Bimini: This small island, only 9 square miles, is known as “The Big Game Fishing Capital of the World”. Thousands of people travel to Bimini annually for Big Game Fishing Tournaments. The island is located only 20 miles southeast of Miami, Florida and comprises North and South Bimini and many cays. Tourists who love nature, fishing, diving or kayaking will love this quaint, peaceful island.
Eleuthera: Eleuthera is widely known for its Glass Window Bridge, an area on the island where the Caribbean Sea and Atlantic Ocean meet, offering a spectacular view. With an area of 200 square miles it is a tranquil island that has some of the Bahamas’ most beautiful beaches. Located on the northeastern end of Eleuthera, Harbour Island is famous for its three and a half miles of pale pink sand beaches.
Also known for growing juicy pineapples, Eleuthera hosts an annual Pineapple Festival that attracts Bahamians and visitors. The island also offers places for great sightseeing and tours including many historic sites from the Eleutheran Adventurers, Loyalists and other early settlers.
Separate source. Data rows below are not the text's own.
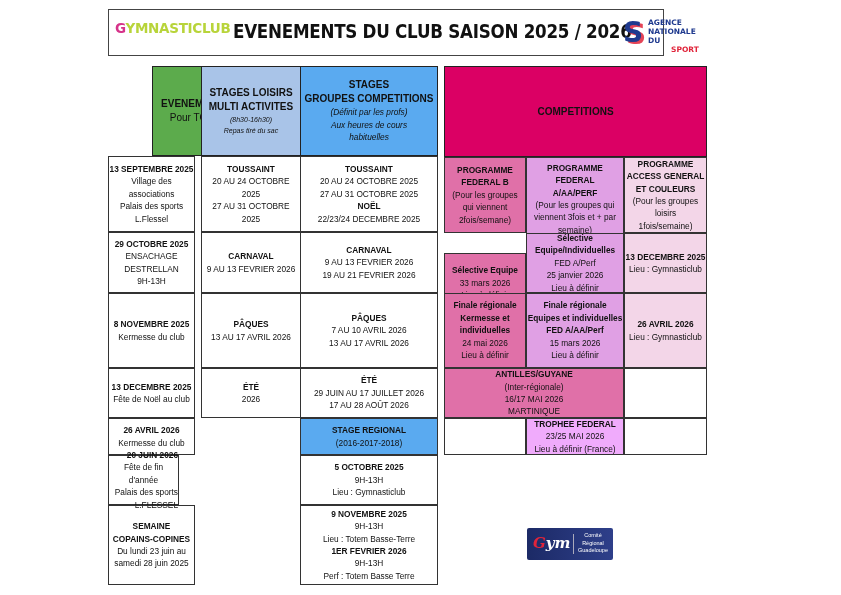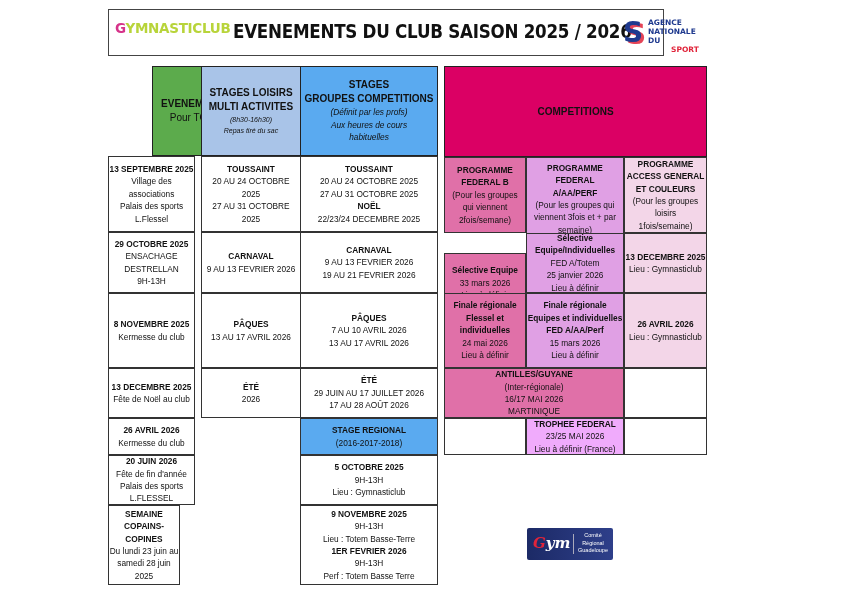"FED A/Totem" div { text: A/Totem -> A/Perf }
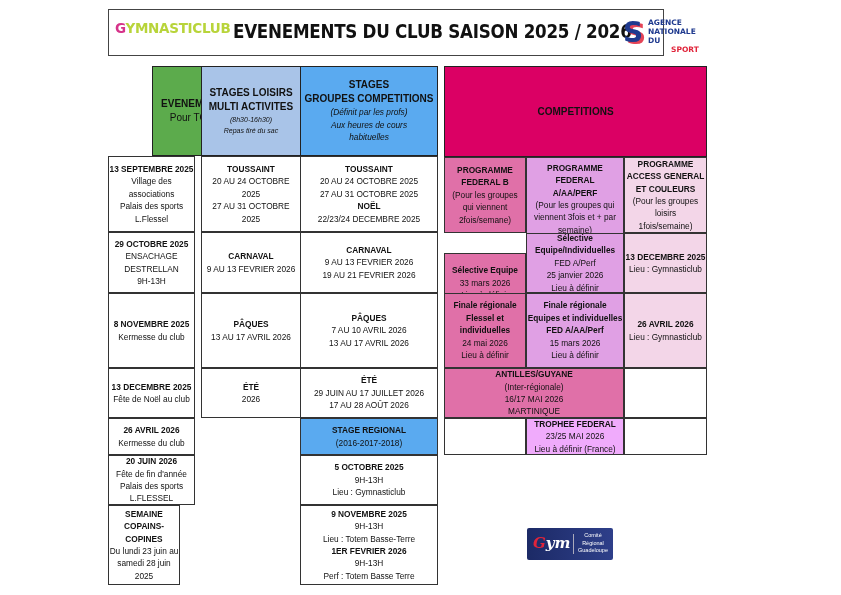"Flessel et" div.b { text: Flessel -> Kermesse }
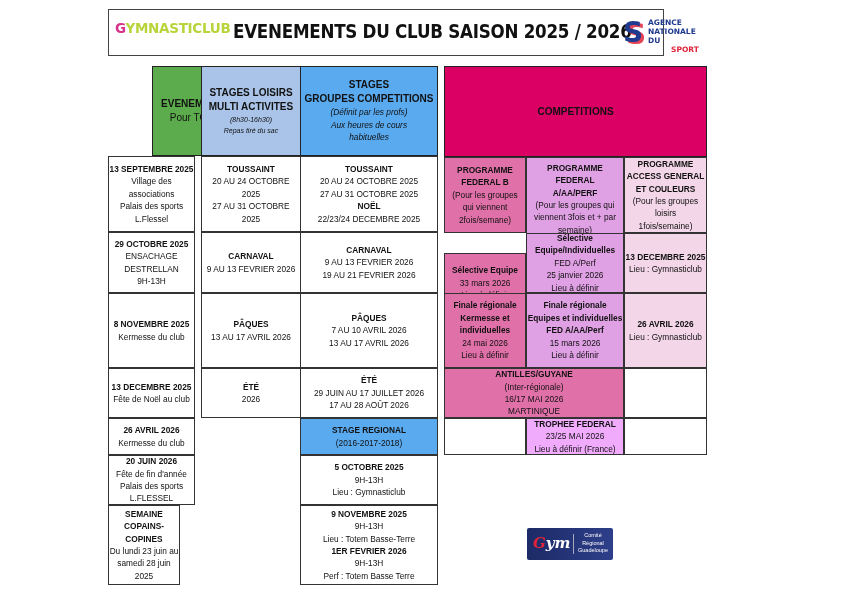"20 JUIN 2026" div.cell { align-items: none -> flex-end; width: 87px -> 71px }
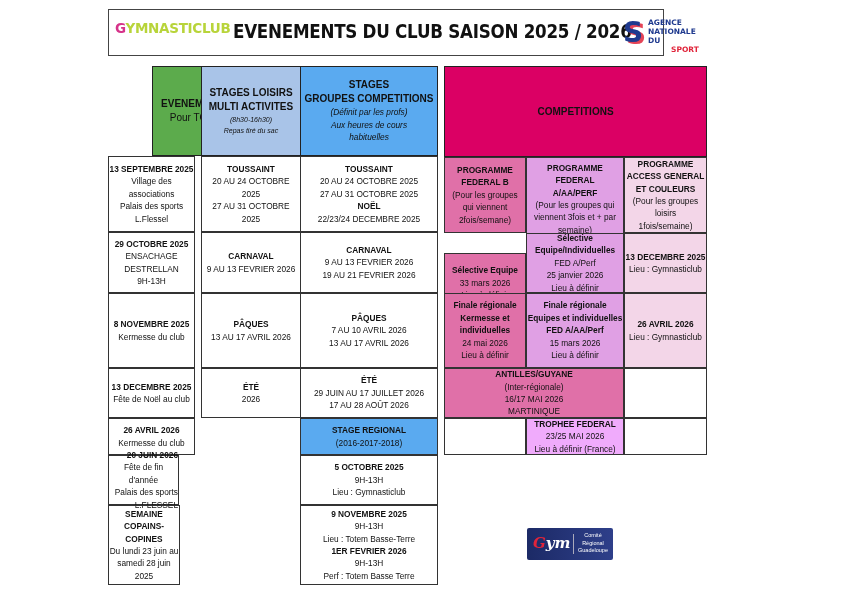"SEMAINE" div.cell { width: 72px -> 87px }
It is a great vacation spot for rest and relaxation.
Exuma: “The Regatta Capital of the Bahamas”, Exuma is known for its regattas (boat races) that attract Bahamians and visitors alike. It has an area of 112 square miles inclusive of its many cays. The island is said to be a “Boater’s Paradise” because of its hidden coves and many private beaches.
The capital of the island, George Town, is a picturesque town with many historic churches, hotels and guest houses.
Inagua: The island of Inagua is the most southerly of the islands of The Bahamas. At 599 square miles, it is separated into two land masses: Great Inagua and Little Inagua. The island of Inagua has the widest diversity of plants and animals found in The Bahamas including the National Bird of The Bahamas, The Flamingo. This beautiful, elegant bird with pink feathers, long, thin legs, long neck and a beak that curves down may be found in the thousands at Inagua’s National Park.
Inagua is also known for the production of salt. Morton Salt Company has been on the island since 1954 and is said to be about the third largest solar complex in the world.
For tourists interested in ecotourism and exploring nature, Inagua is the ideal vacation spot.
Long Island: At 230 square miles, long island is named as such because of its seemingly unending length. It is another one of the lesser developed islands of The Bahamas that offers much serenity. With its Plantation Ruins, Caves and Historic Churches, Long Island has amazing opportunities for sightseeing. For the daring tourists that enjoy shark diving, there is a shark reef on the island that is said to offer one of the best dives in The Bahamas. The island is also great for fishing.
San Salvador: This island is quite significant in the history of The Bahamas as it is said to be the island where Christopher Columbus and his crew landed on October 12, 1492, discovering The Bahamas. The island was called Guanahani by the Lucayan Indians whom Christopher Columbus met there and he changed the name to San Salvador, meaning “Holy Saviour”. A monument of Christopher Columbus may be found on the island.
At 63 square miles, San Salvador is a peaceful island ideal for tourists looking to enjoy a peaceful and serene vacation.
In spite of the great diversity of the islands of The Bahamas, they all have a lot in common like crystal clear aqua-marine waters, pearly white sand, friendly people and scrumptious meals, just to name a few.
Whether you simply want to relax or enjoy a vacation of fun and adventure, the islands of The Bahamas have a lot to offer. Go island hopping and discover the great diversity of the islands of The Bahamas!